◆ What you will do:
An exact transcription is needed of the lines below from the one with "border: 6px solid" through the one with "text: Favorites ->", with no other lines and no pictures.

◆ Input records:

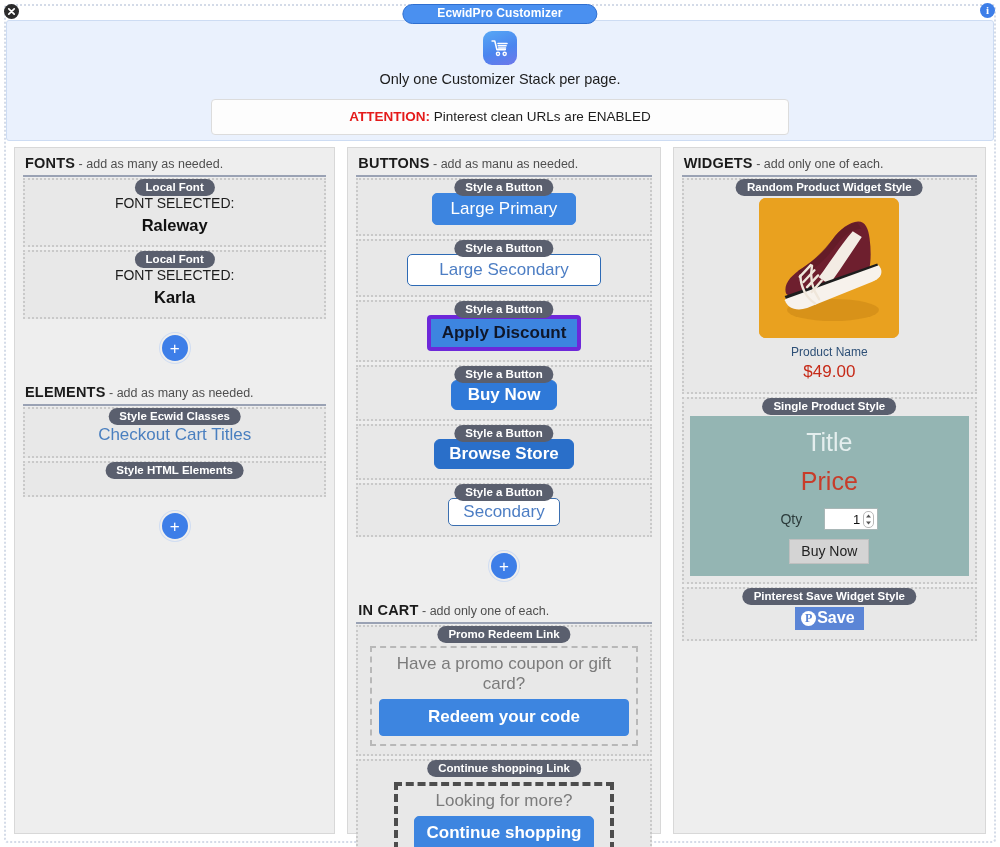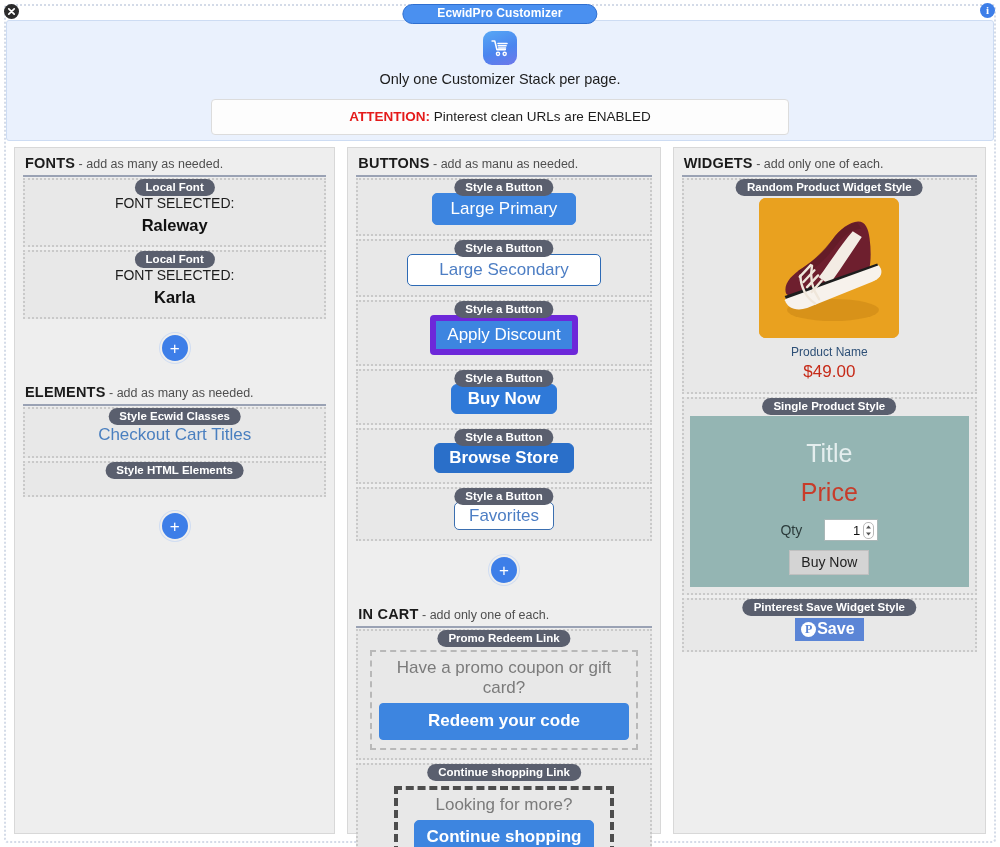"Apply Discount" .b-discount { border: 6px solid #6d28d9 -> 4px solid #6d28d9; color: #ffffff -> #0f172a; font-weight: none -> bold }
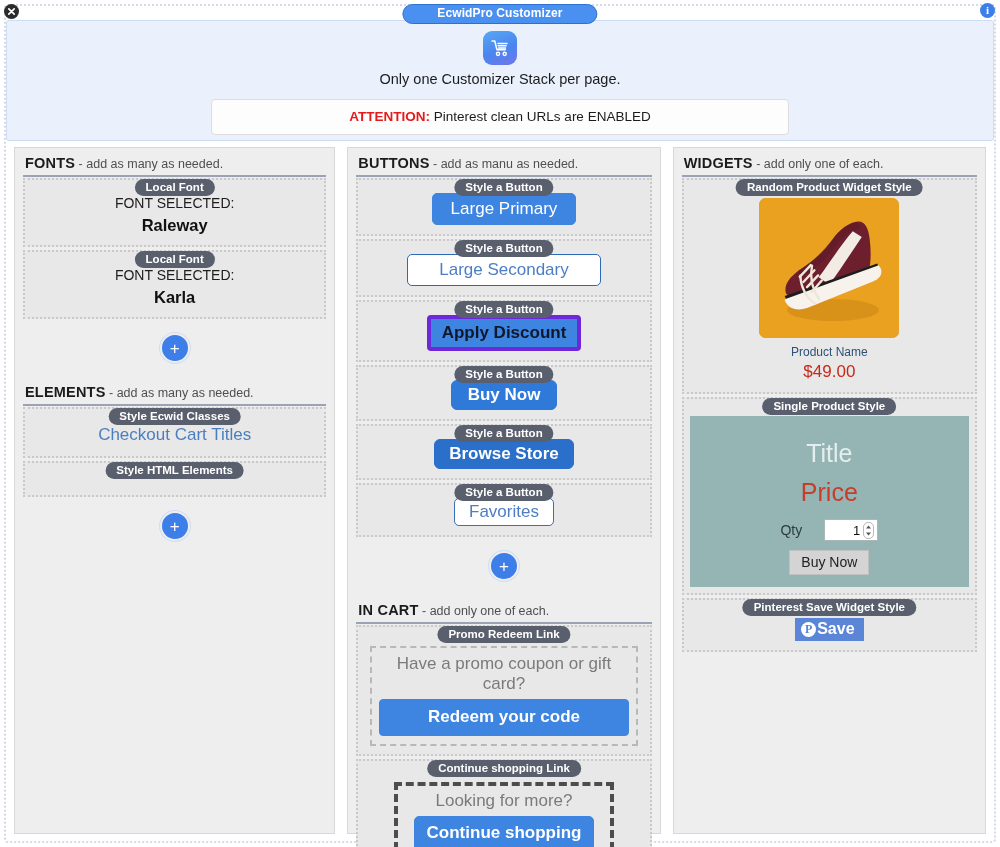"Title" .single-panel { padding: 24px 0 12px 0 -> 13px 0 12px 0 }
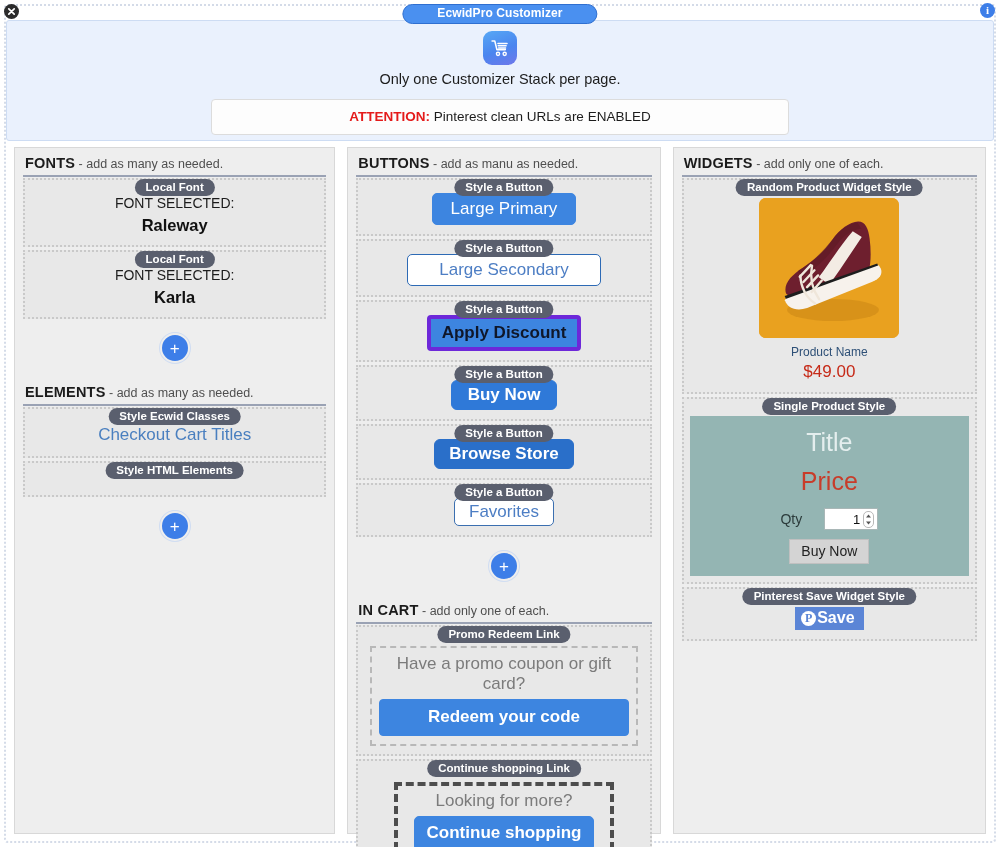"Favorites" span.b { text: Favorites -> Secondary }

---

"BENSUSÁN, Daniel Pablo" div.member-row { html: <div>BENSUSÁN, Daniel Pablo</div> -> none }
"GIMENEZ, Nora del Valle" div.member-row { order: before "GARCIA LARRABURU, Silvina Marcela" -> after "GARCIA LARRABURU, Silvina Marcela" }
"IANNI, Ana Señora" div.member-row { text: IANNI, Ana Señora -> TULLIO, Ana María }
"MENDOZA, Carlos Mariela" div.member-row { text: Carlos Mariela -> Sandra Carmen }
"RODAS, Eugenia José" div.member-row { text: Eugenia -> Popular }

◆ Task result:
"Apply Discount" .b-discount { border: 6px solid #6d28d9 -> 4px solid #6d28d9; color: #ffffff -> #0f172a; font-weight: none -> bold }
"Title" .single-panel { padding: 24px 0 12px 0 -> 13px 0 12px 0 }
"Favorites" span.b { text: Favorites -> Secondary }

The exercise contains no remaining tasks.